Genomic Oligonucleotide-SNP Microarray

Turnaround Time

10 – 14 days

Additional time may be required for reflex testing, if necessary.

Specimen Requirements

Whole blood

4 mL

Minimum Volume:
1 mL

Specimen Container:
Lavender BD Hemogard™ K2EDTA Tube

Transport Temperature:

If aliquoting is necessary, sterile aliquot tubes must be used.

Especially in case of neonates and difficult-to-draw cases, every attempt will be made to run the array with limited specimen.


48 hours

72 hours


Reference Range

Refer to report

Background Information

Evidence-based approaches, coupled with technological advancements in the field of genetics, are changing how the human genome is analyzed and interpreted for diagnostic purposes. Chromosomal microarray analysis (CMA) is a recommended first-tier test for diagnosing unexplained intellectual disabilities, dysmorphic features, congenital anomalies, and autism.1-5 This technique compares relative fluorescent signal intensities of two different genomes, a test, and a reference, that compete for hybridization to DNA sequences representing the whole human genome in order to detect a gain or loss of genetic material. However, CMA does not detect allelic imbalances resulting in absence of heterozygosity (AOH).

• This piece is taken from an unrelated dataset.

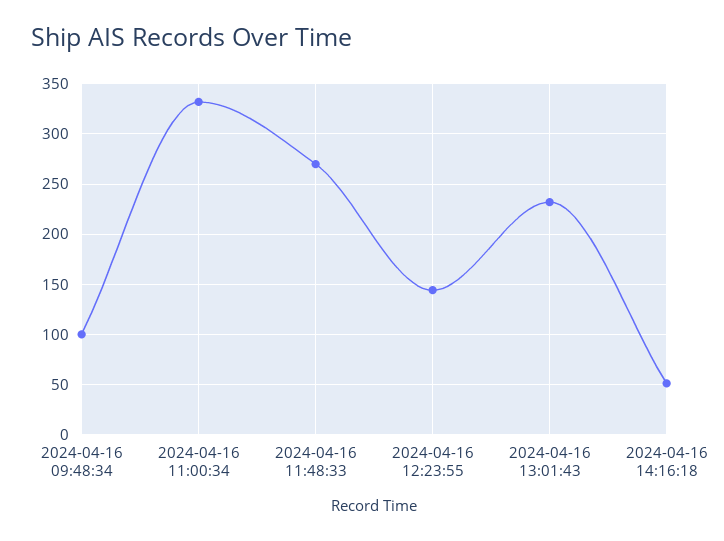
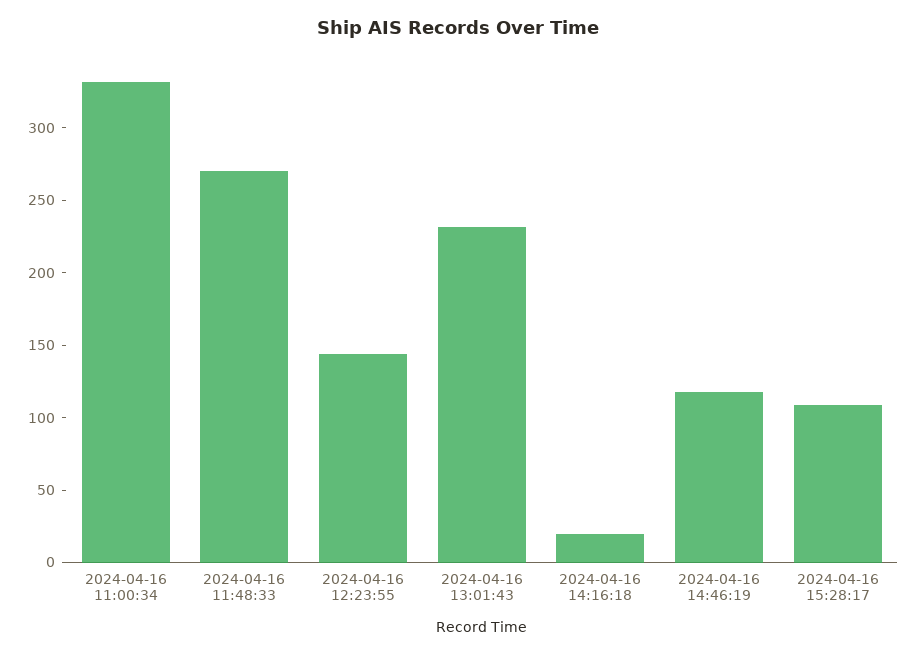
2024-04-16 09:48:34: 100 -> none
2024-04-16 14:16:18: 50 -> 20
2024-04-16 14:46:19: none -> 120
2024-04-16 15:28:17: none -> 110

Advances in the field of genetics and diagnostic medicine have resulted in the refinement of the existing CMA platform by incorporating single nucleotide polymorphism (SNP) markers into the existing non-polymorphic markers used to detect gains and losses of DNA. The analysis of SNP data provides information about the allelic imbalances associated with AOH. Identifying regions of excessive homozygosity on a single chromosome could suggest uniparental disomy (UPD), which may warrant further clinical and laboratory investigation when observed on chromosomes with known imprinting disorders associated with UPD. In addition, the detection of excessive homozygosity on multiple chromosomes may suggest consanguinity and, therefore, could be useful in determining candidate genes for further testing for autosomal recessive disorders.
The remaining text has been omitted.